413 reports of this reaction
3.4% of all IVABRADINE reports
#3 most reported adverse reaction
HYPOTENSION is the #3 most commonly reported adverse reaction for IVABRADINE, manufactured by Amgen Inc. There are 413 FDA adverse event reports linking IVABRADINE to HYPOTENSION. This represents approximately 3.4% of all 12,129 adverse event reports for this drug.
Patients taking IVABRADINE who experience hypotension should discuss this symptom with their healthcare provider to determine whether it may be related to their medication and what alternatives may be available.

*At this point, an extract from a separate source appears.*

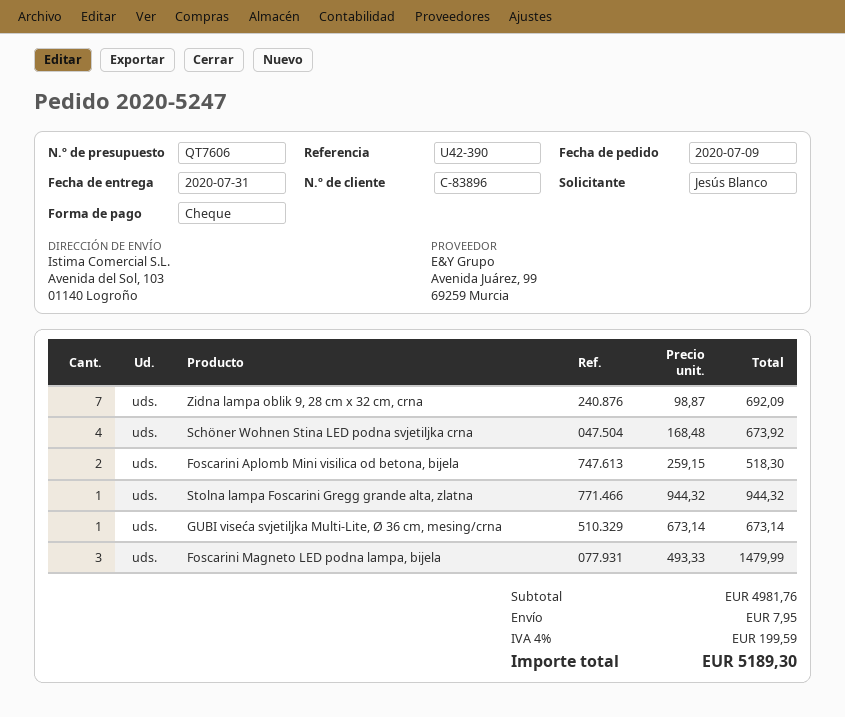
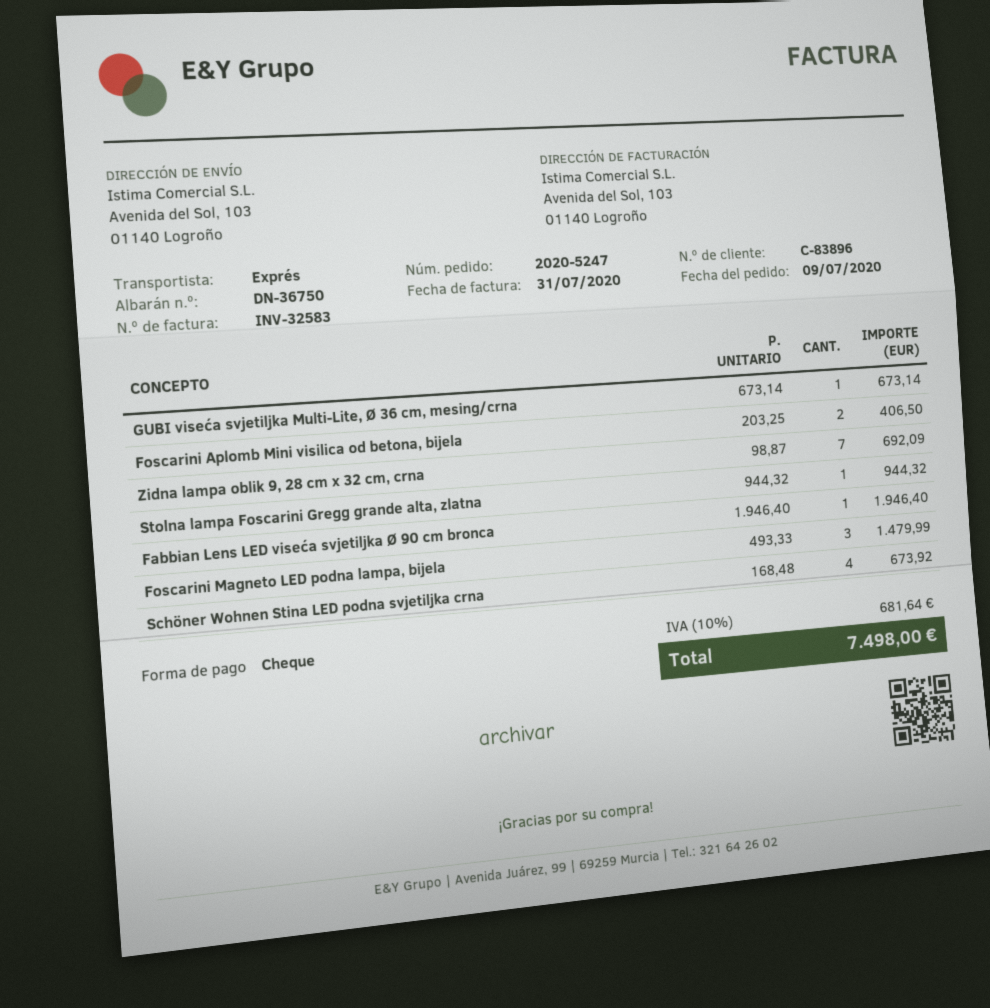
Foscarini Aplomb Mini visilica od betona, bijela: 2 x 259.15 = 518.30 -> 2 x 203.25 = 406.50
Fabbian Lens LED viseća svjetiljka Ø 90 cm bronca: none -> 1 x 1946.40 = 1946.40
shipping: 7.95 -> none
tax: 4% = 199.59 -> 10% = 681.64
total: 5189.30 -> 7498.00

HYPOTENSION is moderately reported among IVABRADINE users, representing a notable but not dominant share of adverse events.
In addition to hypotension, the following adverse reactions have been reported for IVABRADINE:
The following drugs have also been linked to hypotension in FDA adverse event reports:
HYPOTENSION has been reported as an adverse event in 413 FDA reports for IVABRADINE. This does not prove causation, but indicates an association observed in post-market surveillance data.
HYPOTENSION accounts for approximately 3.4% of all adverse event reports for IVABRADINE, making it one of the most commonly reported side effect.
If you experience hypotension while taking IVABRADINE, contact your healthcare provider. They can evaluate whether the symptom is related to your medication and discuss potential adjustments to your treatment plan. Do not stop taking prescribed medication without consulting your doctor.